Extracted records:
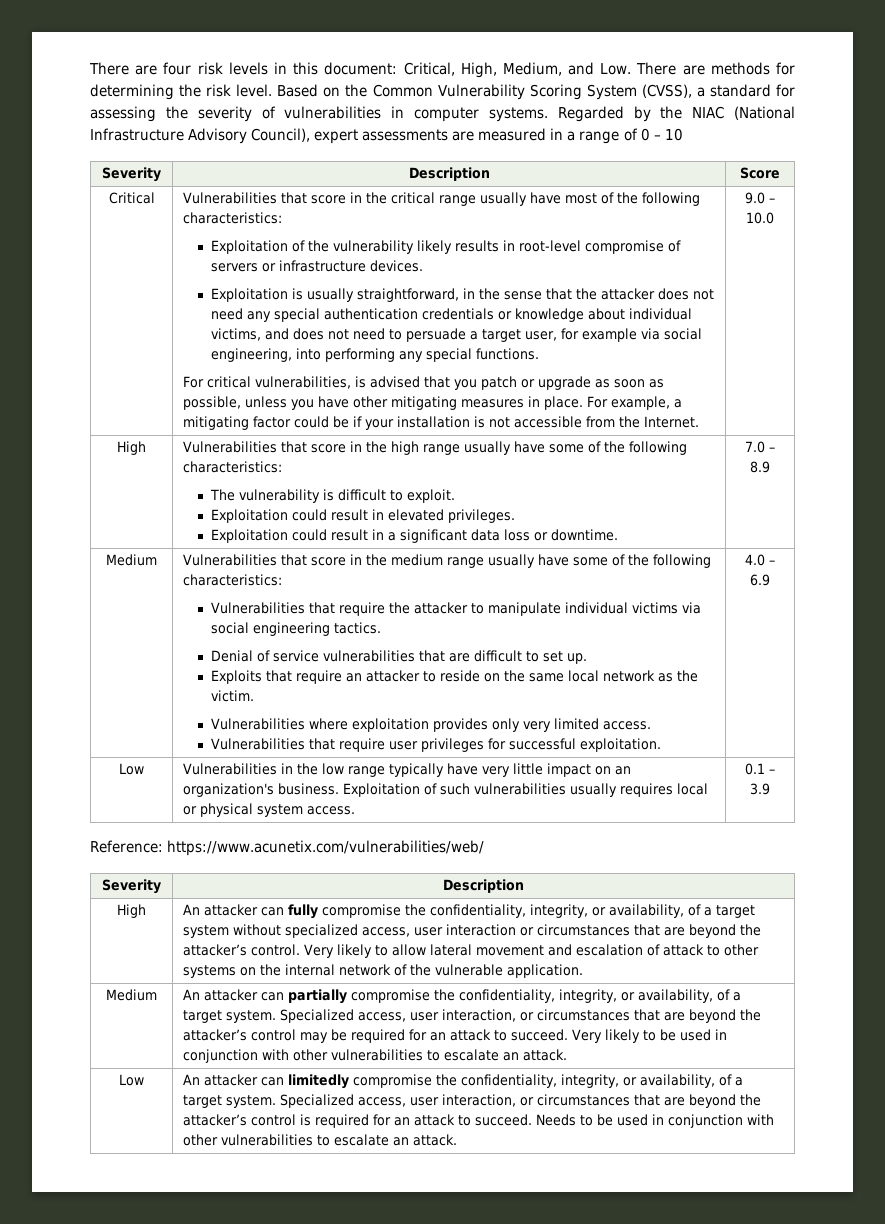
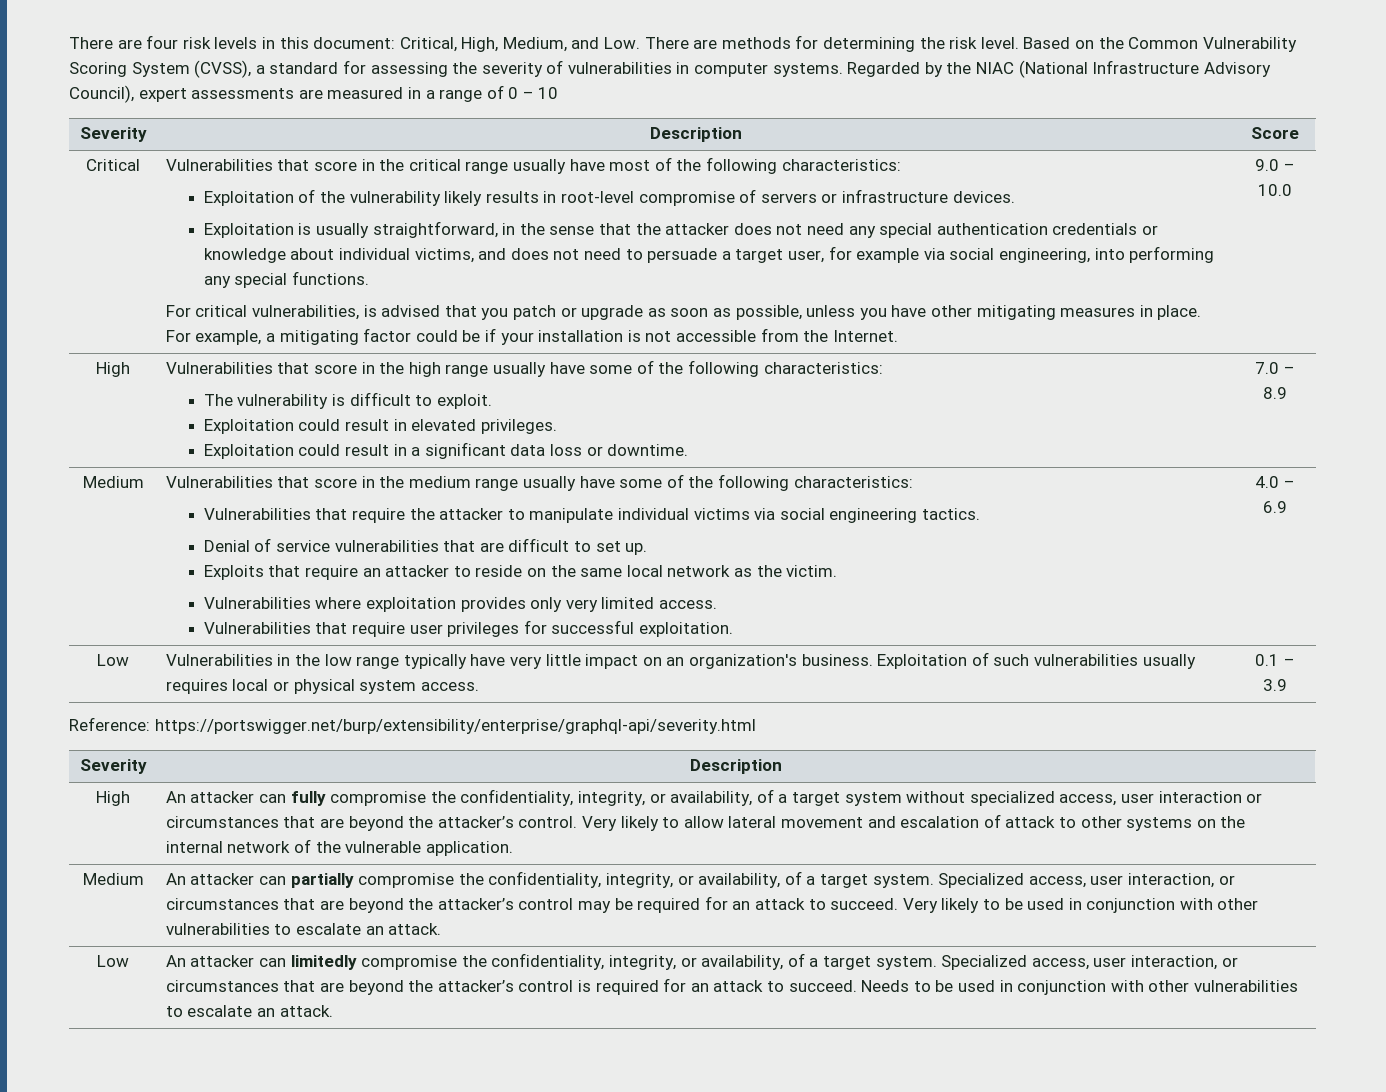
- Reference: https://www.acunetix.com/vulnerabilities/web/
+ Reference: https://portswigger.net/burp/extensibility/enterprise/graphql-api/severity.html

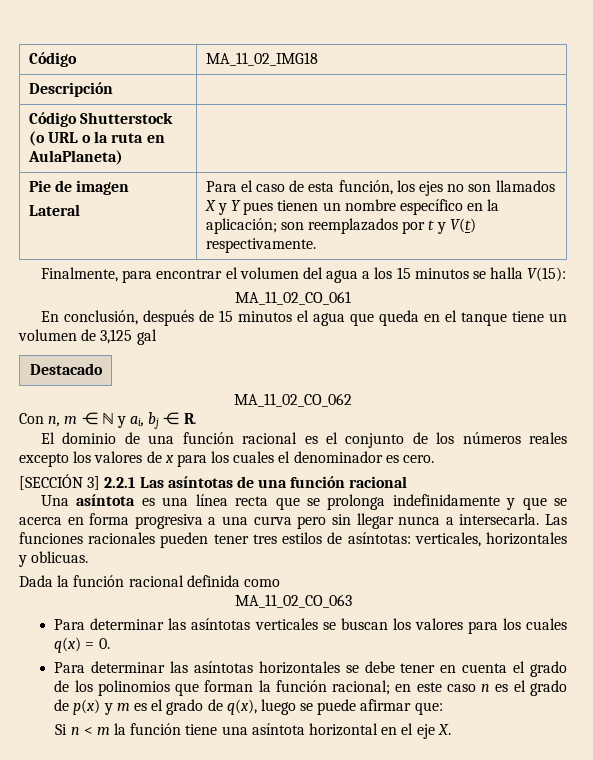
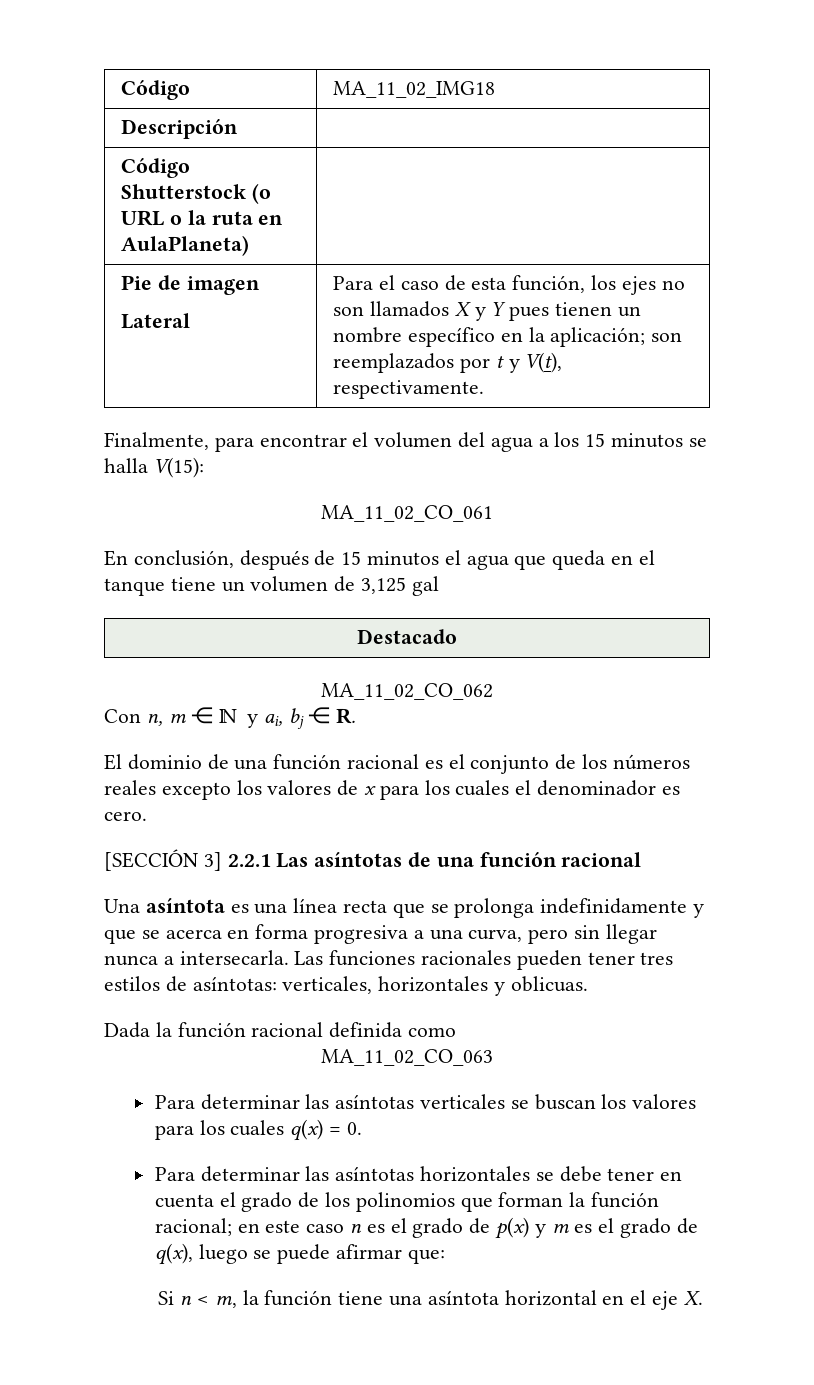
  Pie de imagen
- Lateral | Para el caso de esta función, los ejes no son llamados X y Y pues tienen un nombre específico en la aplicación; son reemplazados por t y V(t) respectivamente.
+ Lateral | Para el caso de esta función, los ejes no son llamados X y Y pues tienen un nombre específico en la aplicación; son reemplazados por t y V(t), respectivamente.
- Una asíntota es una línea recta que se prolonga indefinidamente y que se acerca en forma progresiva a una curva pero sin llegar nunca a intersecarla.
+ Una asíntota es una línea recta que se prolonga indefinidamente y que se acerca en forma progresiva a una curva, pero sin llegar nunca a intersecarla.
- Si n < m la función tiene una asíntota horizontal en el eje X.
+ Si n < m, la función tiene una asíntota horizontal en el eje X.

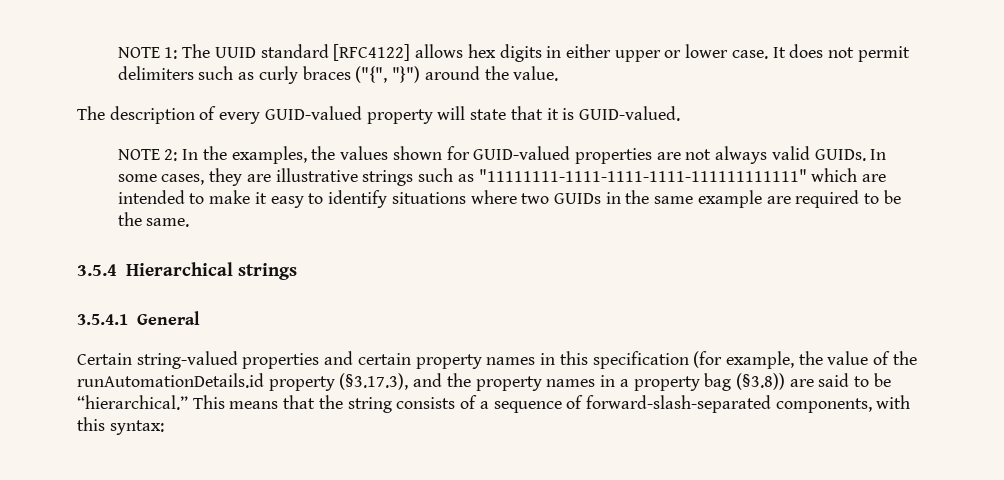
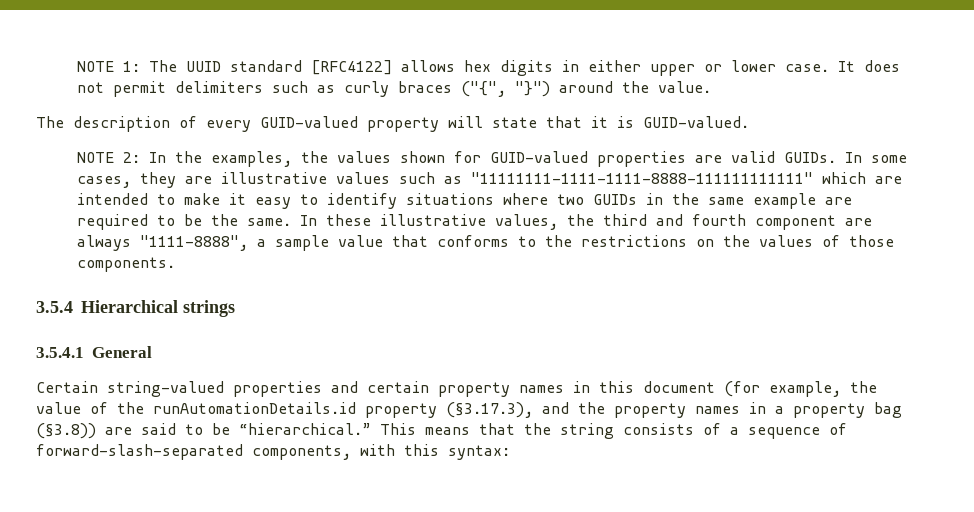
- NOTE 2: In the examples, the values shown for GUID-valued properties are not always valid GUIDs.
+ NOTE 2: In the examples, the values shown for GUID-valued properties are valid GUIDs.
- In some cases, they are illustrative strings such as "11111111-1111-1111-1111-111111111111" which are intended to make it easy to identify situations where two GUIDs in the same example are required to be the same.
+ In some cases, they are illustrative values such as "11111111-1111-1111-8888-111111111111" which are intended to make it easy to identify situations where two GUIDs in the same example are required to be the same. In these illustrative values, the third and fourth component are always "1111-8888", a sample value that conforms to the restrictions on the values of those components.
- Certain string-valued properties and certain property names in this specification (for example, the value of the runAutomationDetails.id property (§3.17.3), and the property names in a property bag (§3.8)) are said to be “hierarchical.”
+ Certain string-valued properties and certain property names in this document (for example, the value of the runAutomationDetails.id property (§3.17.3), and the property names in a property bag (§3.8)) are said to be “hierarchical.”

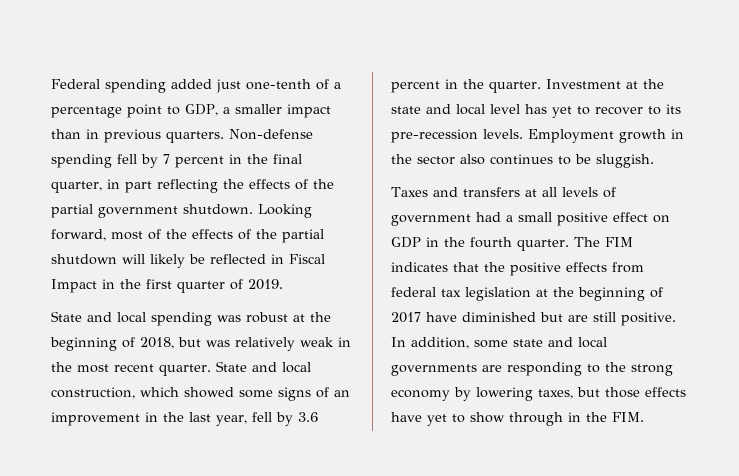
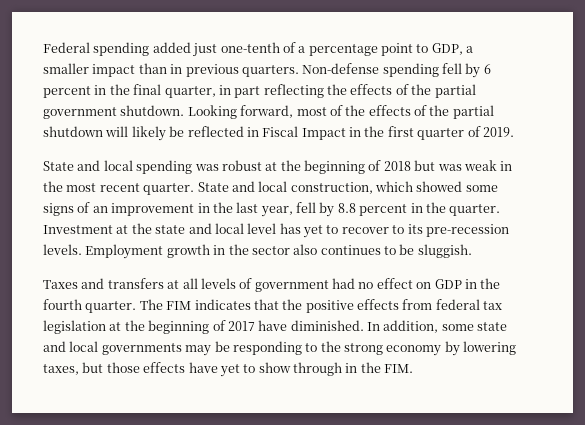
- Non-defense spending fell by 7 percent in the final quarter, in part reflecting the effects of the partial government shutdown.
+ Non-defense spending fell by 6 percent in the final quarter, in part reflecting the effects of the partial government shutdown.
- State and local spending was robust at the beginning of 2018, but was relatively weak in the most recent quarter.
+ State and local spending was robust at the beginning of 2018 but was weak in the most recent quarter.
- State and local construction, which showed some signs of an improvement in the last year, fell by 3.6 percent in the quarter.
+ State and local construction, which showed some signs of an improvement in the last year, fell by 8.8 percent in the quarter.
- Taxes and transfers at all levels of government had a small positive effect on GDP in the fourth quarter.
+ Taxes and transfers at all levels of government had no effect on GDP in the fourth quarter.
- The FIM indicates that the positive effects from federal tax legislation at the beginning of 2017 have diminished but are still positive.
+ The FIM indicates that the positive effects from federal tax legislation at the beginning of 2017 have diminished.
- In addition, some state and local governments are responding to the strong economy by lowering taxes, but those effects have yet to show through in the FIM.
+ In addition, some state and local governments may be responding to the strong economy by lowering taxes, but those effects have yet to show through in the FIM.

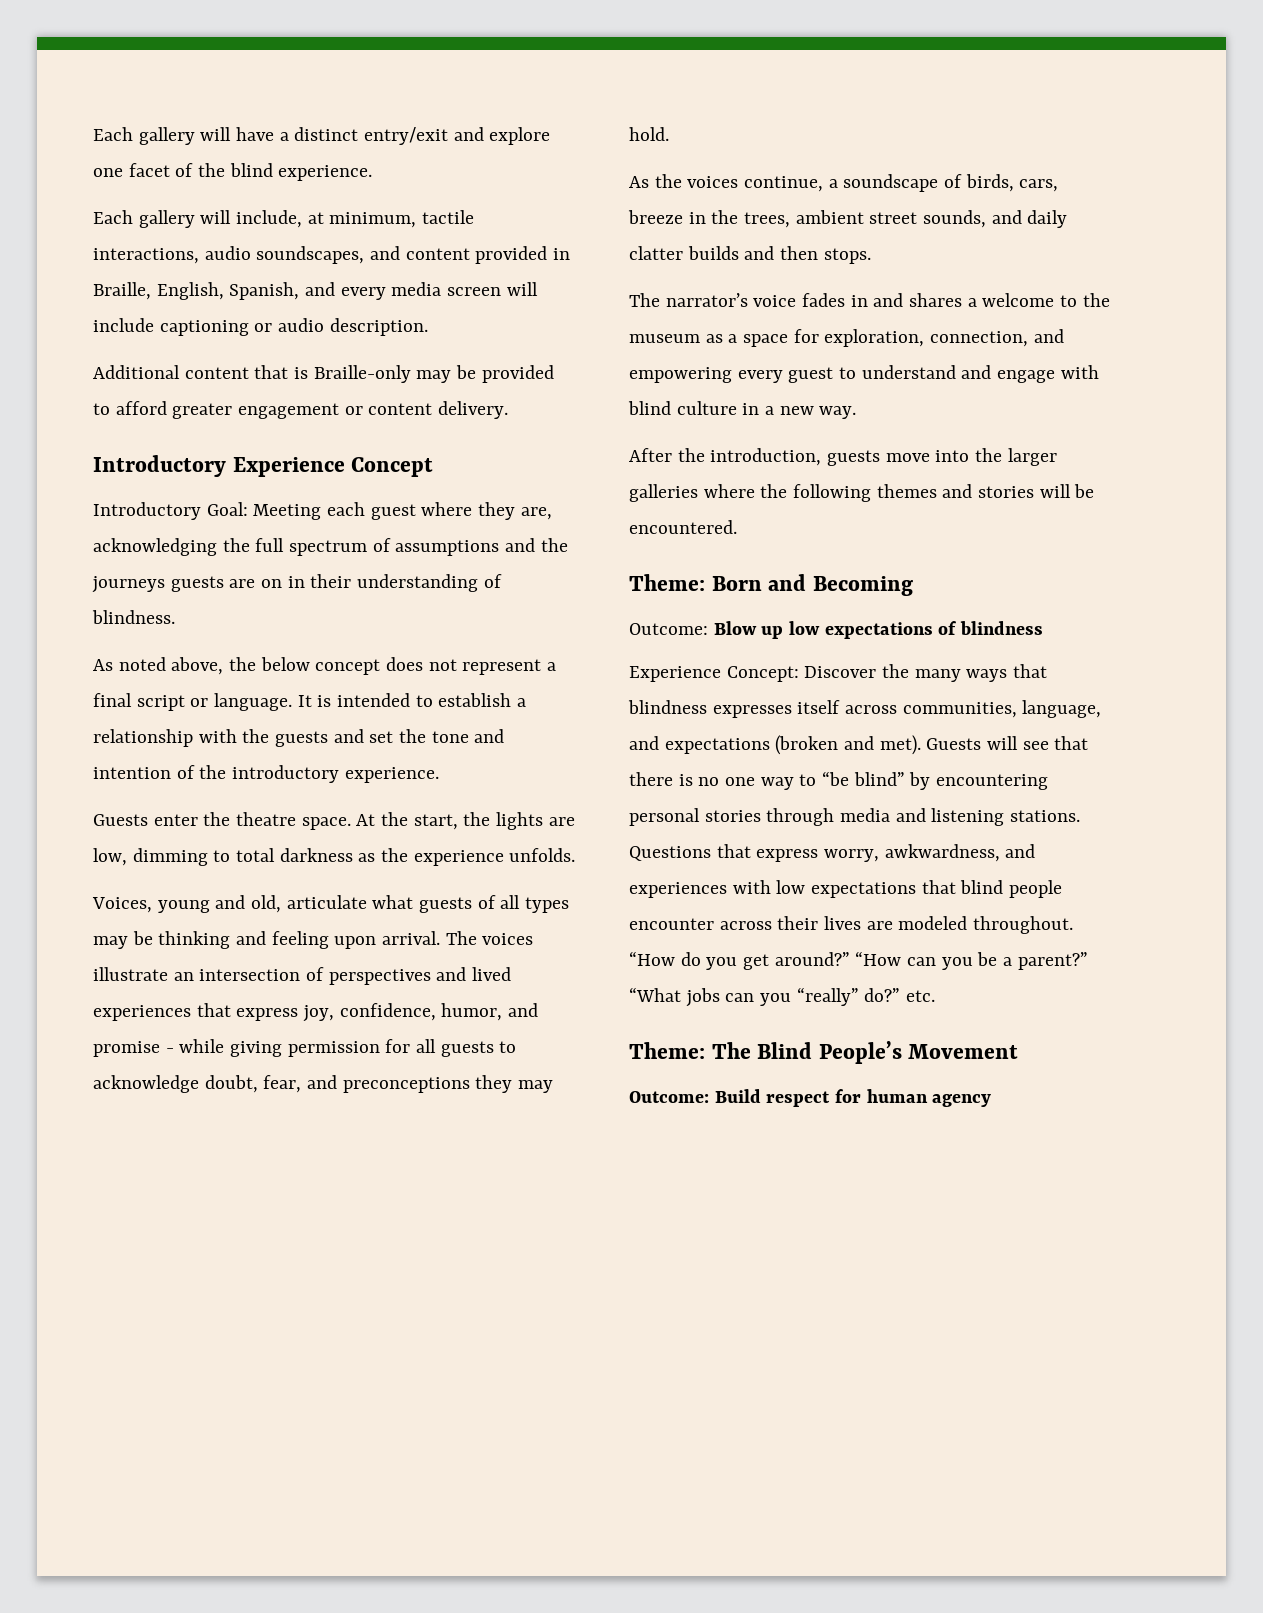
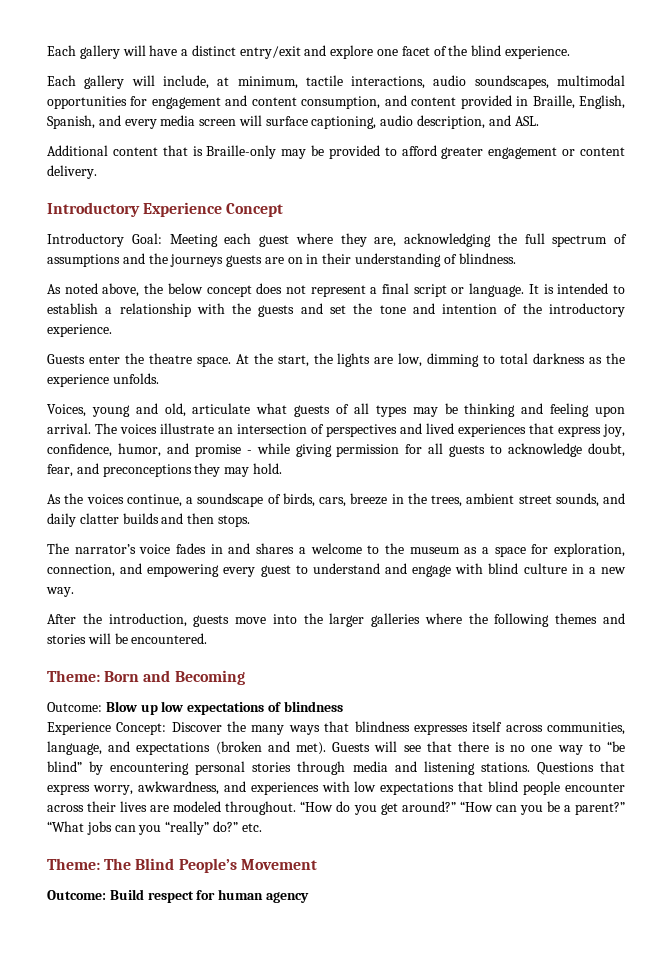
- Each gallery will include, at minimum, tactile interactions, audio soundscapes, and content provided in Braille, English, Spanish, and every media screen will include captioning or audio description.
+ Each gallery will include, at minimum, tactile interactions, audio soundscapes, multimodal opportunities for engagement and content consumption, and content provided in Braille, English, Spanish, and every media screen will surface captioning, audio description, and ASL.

What you should do:
Going through the material, how many lines contain the word "Certain"? Please give only the number.

Answer area:
2